──────── Records to process

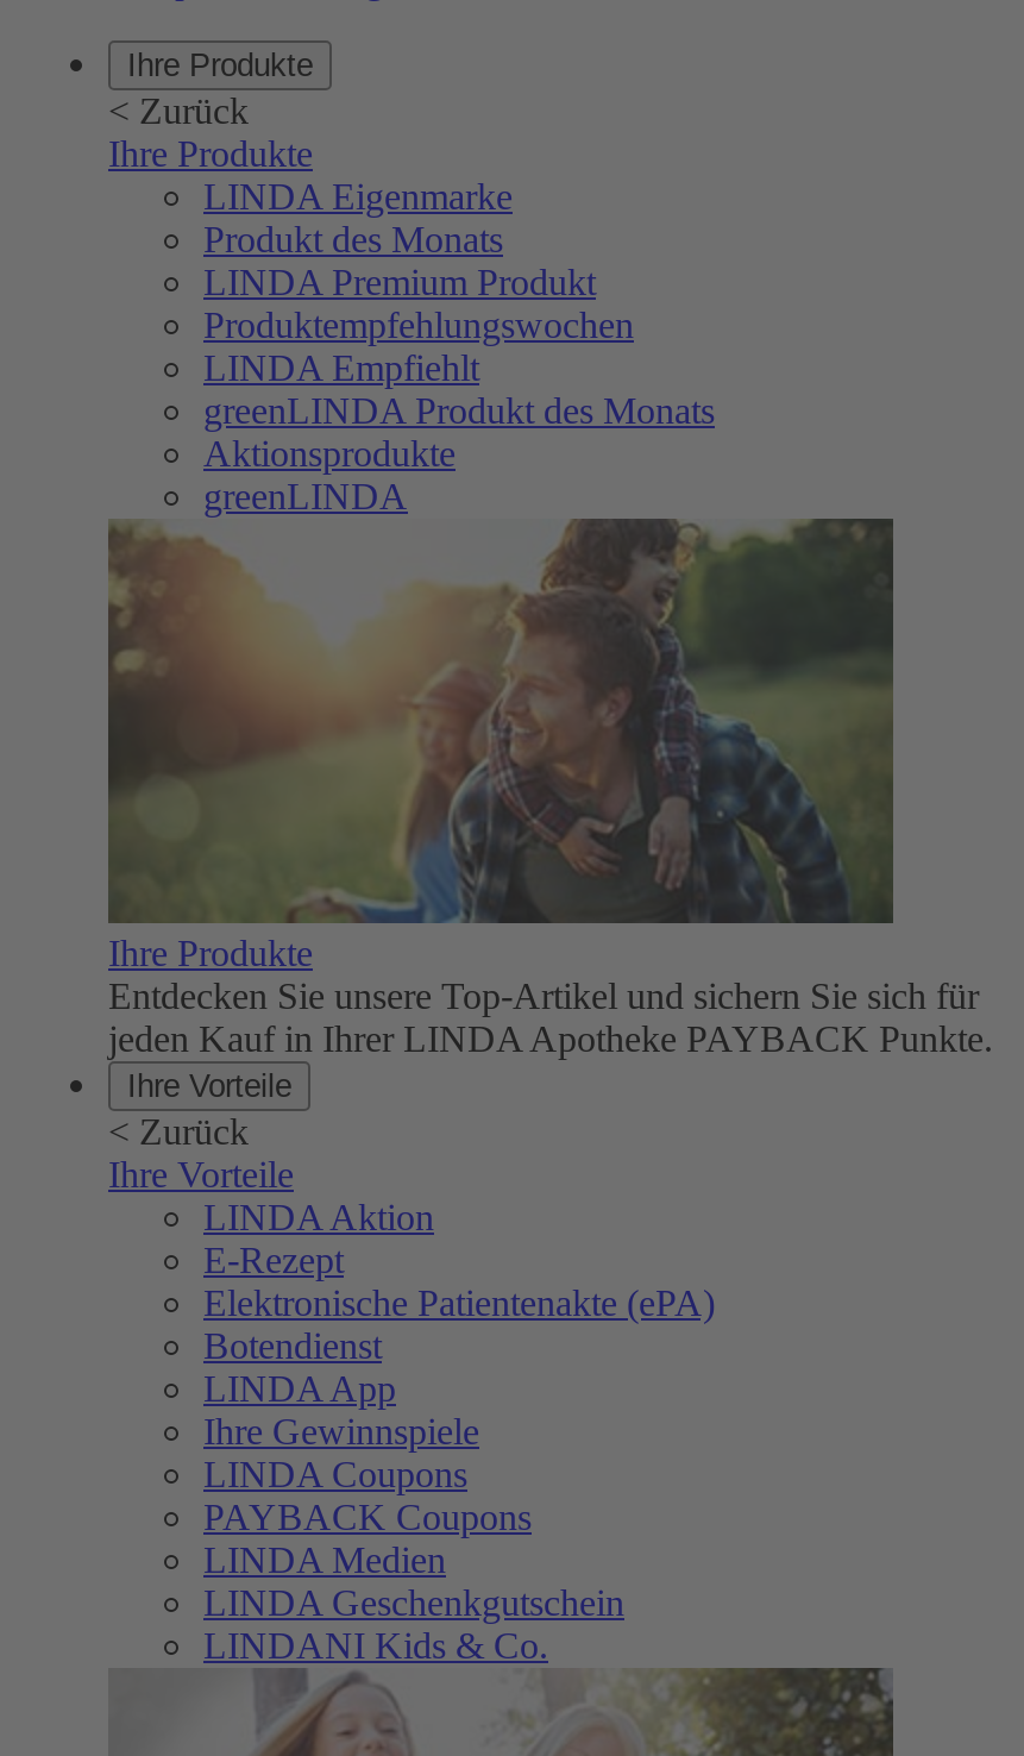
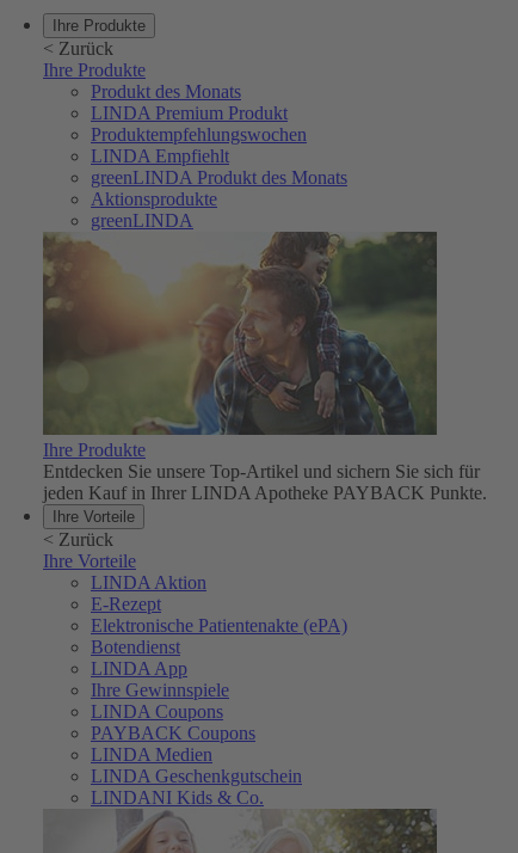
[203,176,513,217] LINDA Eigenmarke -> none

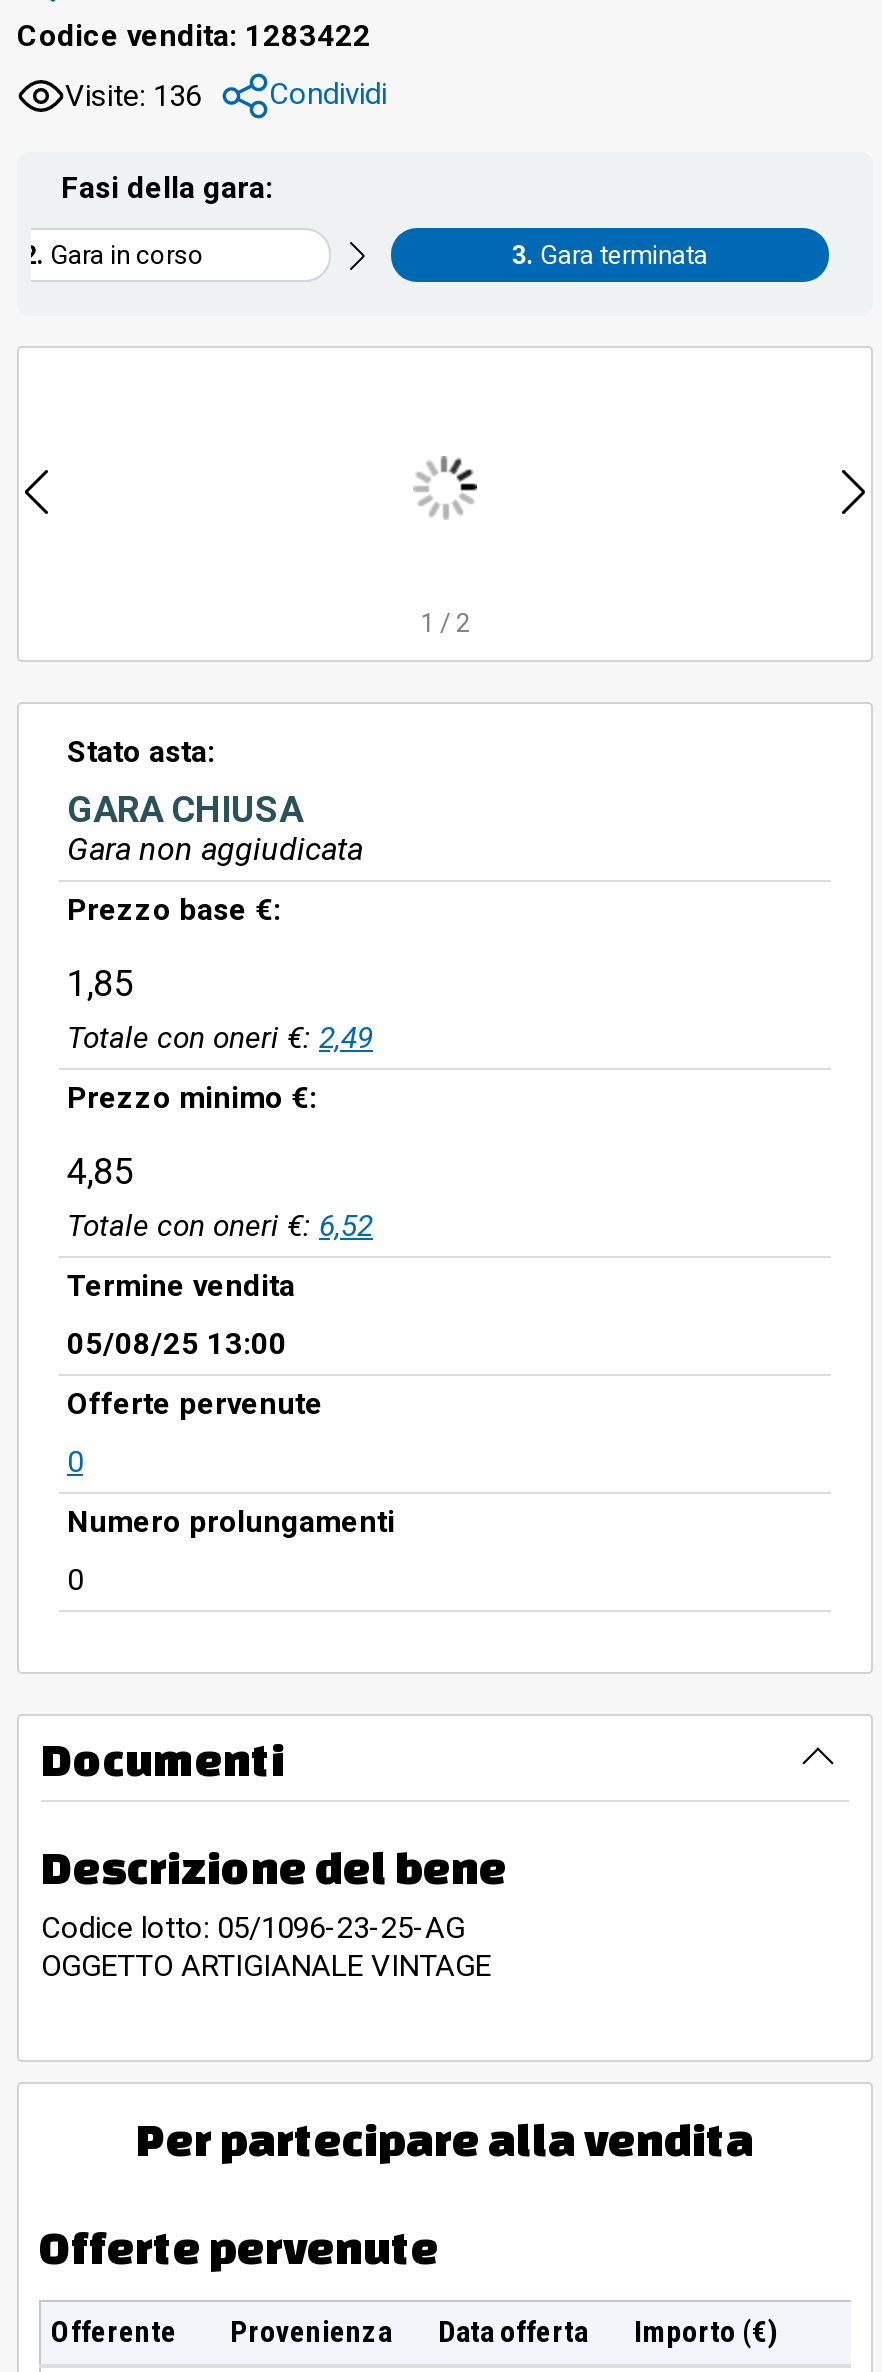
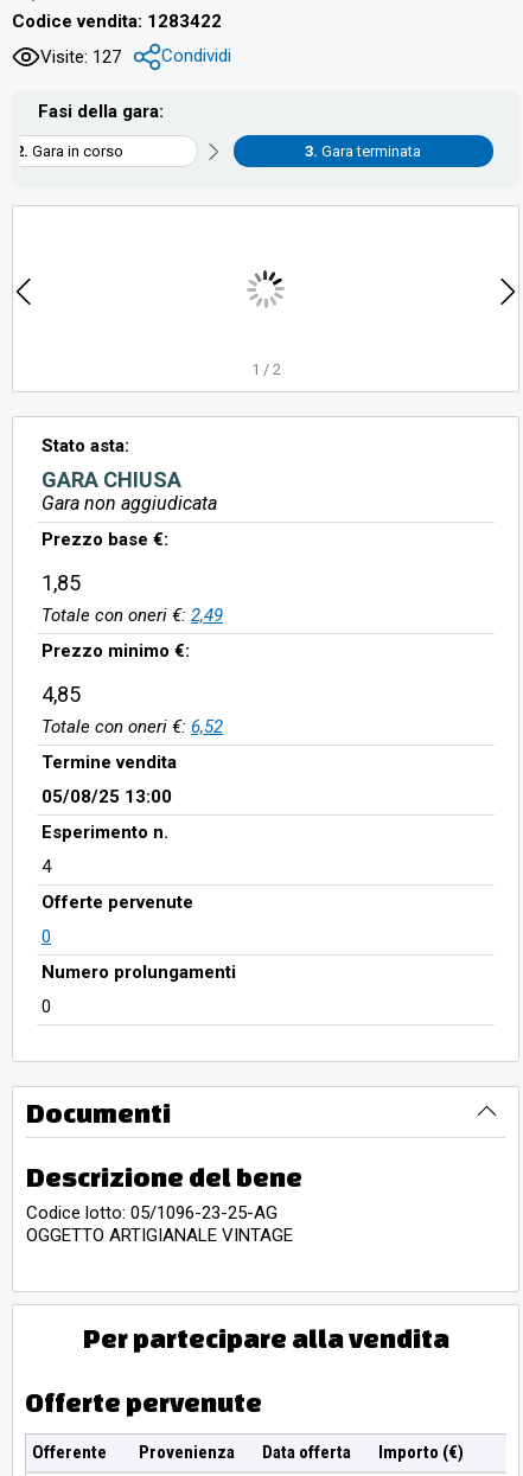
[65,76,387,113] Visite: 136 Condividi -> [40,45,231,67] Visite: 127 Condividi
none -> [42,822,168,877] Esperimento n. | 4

────────────────
──────── Records to process

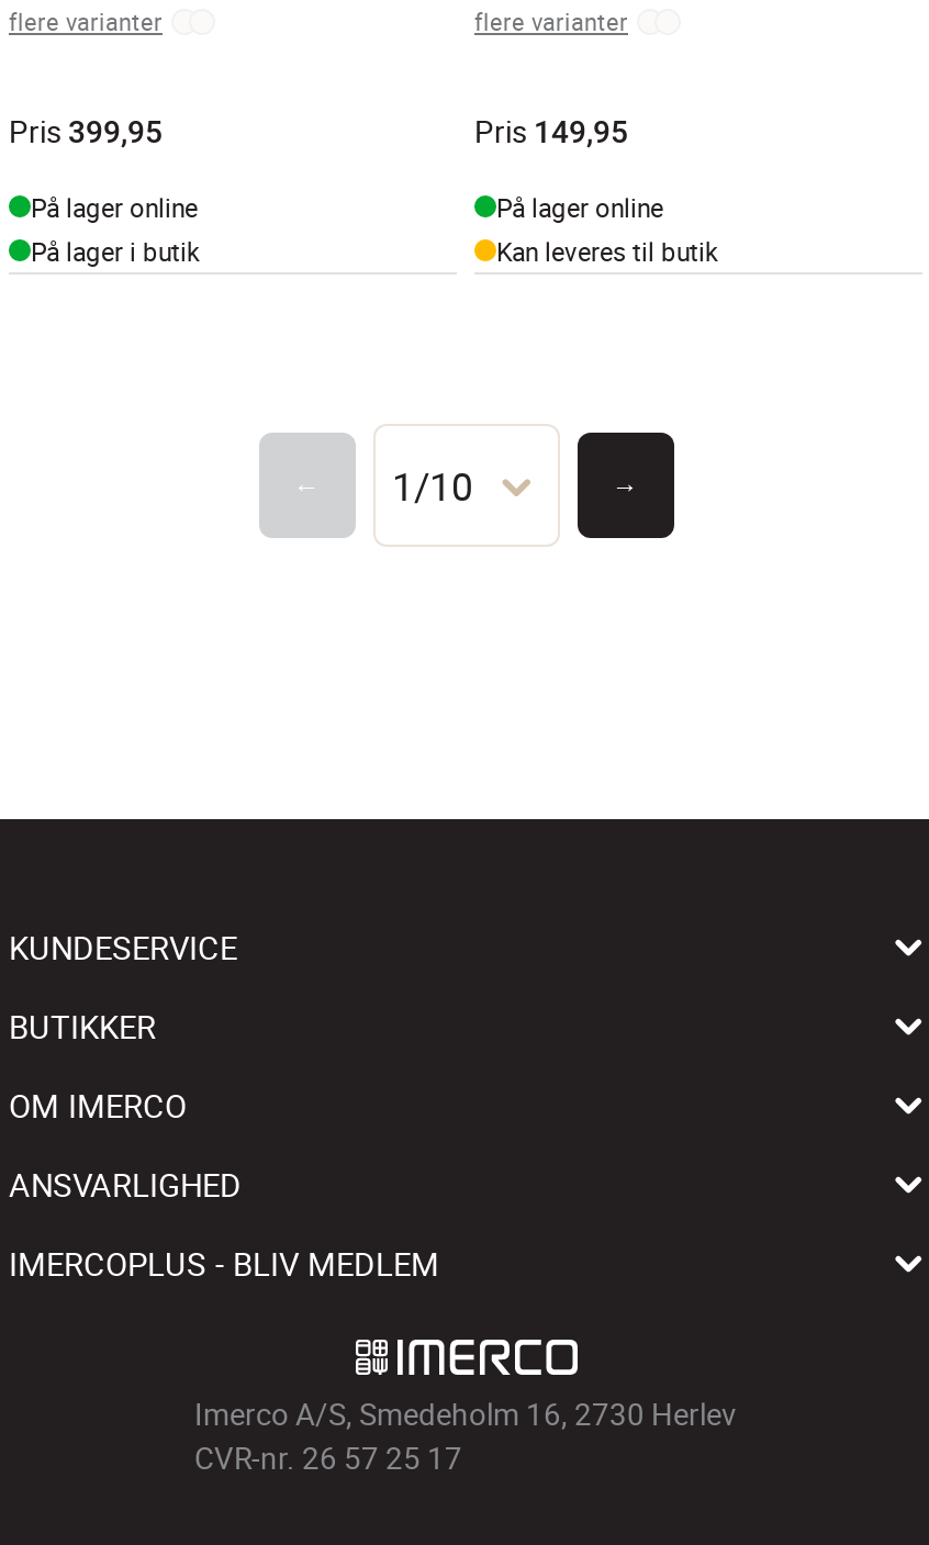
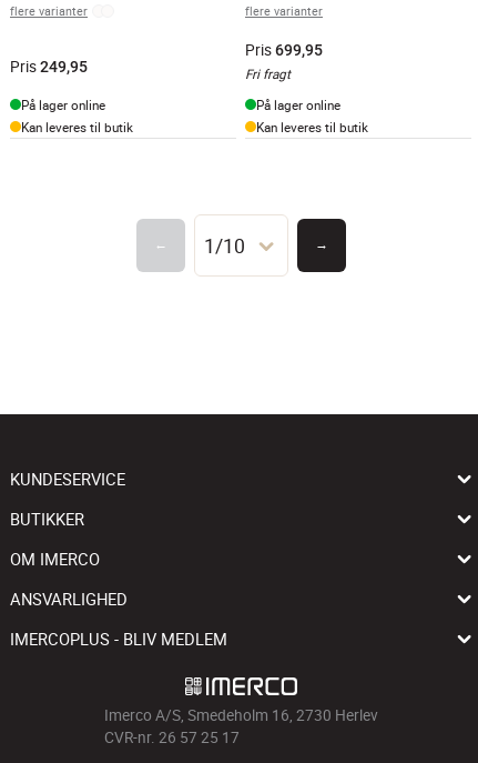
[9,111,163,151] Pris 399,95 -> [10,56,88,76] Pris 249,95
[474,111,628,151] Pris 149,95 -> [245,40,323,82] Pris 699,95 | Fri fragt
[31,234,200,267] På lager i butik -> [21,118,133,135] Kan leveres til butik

────────────────

(Task brief): Scan the entries above and return each line that holds "Pris".

(Exercise output):
[9,111,163,151] Pris 399,95 -> [10,56,88,76] Pris 249,95
[474,111,628,151] Pris 149,95 -> [245,40,323,82] Pris 699,95 | Fri fragt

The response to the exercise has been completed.